_Provided material_
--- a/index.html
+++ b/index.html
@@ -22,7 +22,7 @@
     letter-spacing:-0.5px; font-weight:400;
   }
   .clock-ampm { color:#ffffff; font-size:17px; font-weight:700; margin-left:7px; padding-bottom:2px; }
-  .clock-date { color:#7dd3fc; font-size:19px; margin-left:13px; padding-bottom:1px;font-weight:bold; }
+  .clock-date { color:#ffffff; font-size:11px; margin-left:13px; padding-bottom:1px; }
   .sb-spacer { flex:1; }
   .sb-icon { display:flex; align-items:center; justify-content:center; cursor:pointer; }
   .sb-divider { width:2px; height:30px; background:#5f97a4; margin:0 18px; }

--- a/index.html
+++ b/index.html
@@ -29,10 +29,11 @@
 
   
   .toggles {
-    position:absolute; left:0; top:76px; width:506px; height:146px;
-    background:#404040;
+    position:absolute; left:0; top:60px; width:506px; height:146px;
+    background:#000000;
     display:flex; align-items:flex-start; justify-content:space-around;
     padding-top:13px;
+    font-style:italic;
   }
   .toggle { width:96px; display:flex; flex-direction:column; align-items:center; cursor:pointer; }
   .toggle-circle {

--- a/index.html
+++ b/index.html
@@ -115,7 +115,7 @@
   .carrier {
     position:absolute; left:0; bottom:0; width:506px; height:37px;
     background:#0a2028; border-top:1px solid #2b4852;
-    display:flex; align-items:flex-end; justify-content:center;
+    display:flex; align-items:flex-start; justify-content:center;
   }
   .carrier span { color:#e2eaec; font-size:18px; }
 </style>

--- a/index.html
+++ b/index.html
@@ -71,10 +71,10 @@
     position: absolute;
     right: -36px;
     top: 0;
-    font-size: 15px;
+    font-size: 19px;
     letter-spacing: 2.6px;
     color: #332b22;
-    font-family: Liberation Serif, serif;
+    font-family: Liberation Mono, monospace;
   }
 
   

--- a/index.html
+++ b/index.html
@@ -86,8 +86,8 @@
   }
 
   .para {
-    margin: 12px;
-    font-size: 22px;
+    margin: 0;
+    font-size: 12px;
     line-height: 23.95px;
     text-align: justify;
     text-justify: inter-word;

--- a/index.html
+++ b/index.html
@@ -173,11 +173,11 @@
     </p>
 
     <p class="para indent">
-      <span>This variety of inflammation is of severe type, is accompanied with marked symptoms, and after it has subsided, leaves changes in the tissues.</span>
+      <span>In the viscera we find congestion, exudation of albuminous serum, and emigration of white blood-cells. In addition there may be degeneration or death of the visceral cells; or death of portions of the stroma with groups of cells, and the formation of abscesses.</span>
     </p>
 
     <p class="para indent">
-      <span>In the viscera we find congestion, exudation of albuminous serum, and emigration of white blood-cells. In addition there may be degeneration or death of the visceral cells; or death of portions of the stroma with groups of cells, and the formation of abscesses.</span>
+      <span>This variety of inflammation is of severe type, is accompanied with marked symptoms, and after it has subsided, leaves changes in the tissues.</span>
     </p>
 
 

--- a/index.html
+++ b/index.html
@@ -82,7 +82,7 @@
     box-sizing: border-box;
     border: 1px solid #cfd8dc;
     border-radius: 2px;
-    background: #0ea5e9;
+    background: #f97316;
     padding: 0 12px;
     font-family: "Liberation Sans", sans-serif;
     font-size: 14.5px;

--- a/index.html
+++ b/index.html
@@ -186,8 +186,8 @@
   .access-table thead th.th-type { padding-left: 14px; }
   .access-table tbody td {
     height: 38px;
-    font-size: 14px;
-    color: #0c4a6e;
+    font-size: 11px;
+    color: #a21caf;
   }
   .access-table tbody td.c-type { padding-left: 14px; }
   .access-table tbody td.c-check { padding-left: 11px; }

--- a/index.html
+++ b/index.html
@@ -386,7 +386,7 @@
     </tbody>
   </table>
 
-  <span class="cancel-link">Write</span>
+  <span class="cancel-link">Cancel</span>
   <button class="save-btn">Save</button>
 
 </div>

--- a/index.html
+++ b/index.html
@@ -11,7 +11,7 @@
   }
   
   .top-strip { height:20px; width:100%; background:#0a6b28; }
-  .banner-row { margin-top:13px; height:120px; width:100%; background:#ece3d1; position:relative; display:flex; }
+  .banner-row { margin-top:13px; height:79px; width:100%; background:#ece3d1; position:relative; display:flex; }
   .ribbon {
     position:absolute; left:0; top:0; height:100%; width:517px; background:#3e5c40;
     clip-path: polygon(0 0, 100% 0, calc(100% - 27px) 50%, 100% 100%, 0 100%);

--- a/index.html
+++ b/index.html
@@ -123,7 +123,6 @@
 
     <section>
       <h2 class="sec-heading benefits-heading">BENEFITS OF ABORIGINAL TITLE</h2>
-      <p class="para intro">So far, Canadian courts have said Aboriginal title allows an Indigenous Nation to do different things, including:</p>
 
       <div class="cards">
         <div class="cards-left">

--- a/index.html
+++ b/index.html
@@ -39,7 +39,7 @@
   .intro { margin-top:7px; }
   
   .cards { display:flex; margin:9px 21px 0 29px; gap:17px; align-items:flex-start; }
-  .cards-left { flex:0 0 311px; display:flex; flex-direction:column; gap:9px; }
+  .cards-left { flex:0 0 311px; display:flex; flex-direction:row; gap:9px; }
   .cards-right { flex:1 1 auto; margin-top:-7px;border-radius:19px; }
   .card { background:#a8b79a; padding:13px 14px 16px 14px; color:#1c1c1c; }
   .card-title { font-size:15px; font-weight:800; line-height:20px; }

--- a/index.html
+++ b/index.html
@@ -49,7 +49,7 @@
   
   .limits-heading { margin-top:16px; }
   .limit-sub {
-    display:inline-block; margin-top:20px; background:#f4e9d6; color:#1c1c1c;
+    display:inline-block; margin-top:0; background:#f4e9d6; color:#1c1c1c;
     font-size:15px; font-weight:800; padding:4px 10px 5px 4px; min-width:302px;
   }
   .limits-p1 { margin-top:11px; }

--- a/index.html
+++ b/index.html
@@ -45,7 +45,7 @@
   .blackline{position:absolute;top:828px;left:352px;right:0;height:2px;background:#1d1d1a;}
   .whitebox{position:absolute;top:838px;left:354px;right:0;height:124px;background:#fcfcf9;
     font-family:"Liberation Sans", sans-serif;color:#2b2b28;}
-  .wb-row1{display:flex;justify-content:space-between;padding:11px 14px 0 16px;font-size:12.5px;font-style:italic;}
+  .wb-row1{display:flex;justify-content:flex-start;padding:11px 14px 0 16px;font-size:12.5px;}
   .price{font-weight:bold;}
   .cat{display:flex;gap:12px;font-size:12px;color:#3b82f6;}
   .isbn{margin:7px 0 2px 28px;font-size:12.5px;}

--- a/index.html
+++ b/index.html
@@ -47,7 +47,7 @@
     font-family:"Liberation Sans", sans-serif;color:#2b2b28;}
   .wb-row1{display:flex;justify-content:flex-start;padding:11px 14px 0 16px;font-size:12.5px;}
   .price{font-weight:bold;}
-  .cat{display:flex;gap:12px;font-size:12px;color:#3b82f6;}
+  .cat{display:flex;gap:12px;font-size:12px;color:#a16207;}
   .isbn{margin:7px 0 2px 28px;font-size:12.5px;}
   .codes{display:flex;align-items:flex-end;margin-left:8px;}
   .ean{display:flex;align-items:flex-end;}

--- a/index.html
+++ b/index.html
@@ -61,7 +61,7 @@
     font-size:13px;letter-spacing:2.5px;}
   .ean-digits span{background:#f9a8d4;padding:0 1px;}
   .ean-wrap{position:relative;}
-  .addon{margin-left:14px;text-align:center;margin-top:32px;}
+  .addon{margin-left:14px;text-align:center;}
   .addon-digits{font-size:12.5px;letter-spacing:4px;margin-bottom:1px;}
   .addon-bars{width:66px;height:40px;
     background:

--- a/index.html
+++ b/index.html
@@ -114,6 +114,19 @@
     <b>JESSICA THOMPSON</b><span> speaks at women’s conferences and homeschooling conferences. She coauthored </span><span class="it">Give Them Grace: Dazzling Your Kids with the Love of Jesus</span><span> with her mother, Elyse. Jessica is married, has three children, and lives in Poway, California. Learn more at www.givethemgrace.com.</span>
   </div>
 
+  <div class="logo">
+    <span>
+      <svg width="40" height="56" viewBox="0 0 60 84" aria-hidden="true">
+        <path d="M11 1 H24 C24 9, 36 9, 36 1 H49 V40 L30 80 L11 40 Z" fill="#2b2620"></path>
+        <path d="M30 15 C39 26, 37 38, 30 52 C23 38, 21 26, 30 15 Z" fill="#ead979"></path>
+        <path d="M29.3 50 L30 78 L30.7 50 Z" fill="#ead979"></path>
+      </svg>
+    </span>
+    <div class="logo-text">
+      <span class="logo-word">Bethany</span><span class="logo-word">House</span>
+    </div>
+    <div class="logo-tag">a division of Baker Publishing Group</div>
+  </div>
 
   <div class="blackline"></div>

_Task statement_
Indicate how many lines of the material contain the string "visceral", giving the number and nothing more.

_Task output_
2